DATA FOR PROCESSING below:

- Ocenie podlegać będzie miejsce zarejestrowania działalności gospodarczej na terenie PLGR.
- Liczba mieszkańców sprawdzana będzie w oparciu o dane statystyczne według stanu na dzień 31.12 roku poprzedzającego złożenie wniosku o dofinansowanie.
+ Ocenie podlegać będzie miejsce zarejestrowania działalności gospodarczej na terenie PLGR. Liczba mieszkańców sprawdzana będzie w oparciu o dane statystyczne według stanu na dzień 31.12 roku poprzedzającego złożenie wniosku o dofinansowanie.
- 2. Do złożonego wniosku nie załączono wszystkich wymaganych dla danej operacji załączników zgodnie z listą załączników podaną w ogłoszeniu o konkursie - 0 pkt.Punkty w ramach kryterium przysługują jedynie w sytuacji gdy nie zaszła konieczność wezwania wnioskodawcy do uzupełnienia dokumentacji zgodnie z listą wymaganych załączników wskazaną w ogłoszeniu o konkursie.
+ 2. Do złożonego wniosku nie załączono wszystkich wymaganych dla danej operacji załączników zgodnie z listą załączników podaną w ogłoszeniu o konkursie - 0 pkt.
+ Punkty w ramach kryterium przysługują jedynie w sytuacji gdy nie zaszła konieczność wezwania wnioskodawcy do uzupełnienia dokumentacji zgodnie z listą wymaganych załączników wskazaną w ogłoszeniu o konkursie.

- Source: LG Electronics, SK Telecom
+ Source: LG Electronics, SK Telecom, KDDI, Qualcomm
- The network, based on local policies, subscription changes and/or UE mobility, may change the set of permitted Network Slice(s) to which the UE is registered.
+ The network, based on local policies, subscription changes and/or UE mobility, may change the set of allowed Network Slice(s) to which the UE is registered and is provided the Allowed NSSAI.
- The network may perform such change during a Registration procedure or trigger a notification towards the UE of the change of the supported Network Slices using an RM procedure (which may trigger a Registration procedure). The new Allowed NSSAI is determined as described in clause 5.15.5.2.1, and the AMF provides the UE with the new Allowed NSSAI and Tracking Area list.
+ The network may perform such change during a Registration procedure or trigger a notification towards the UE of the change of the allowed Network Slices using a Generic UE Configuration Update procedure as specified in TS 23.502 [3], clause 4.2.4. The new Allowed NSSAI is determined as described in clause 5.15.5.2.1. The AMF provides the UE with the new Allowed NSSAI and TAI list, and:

End of DATA FOR PROCESSING.

Only the lines from the one containing "- Source: LG Electronics, SK Telecom" through the last line of the entries above should be copied, exactly as written.

- Source: LG Electronics, SK Telecom
+ Source: LG Electronics, SK Telecom, KDDI, Qualcomm
- The network, based on local policies, subscription changes and/or UE mobility, may change the set of permitted Network Slice(s) to which the UE is registered.
+ The network, based on local policies, subscription changes and/or UE mobility, may change the set of allowed Network Slice(s) to which the UE is registered and is provided the Allowed NSSAI.
- The network may perform such change during a Registration procedure or trigger a notification towards the UE of the change of the supported Network Slices using an RM procedure (which may trigger a Registration procedure). The new Allowed NSSAI is determined as described in clause 5.15.5.2.1, and the AMF provides the UE with the new Allowed NSSAI and Tracking Area list.
+ The network may perform such change during a Registration procedure or trigger a notification towards the UE of the change of the allowed Network Slices using a Generic UE Configuration Update procedure as specified in TS 23.502 [3], clause 4.2.4. The new Allowed NSSAI is determined as described in clause 5.15.5.2.1. The AMF provides the UE with the new Allowed NSSAI and TAI list, and:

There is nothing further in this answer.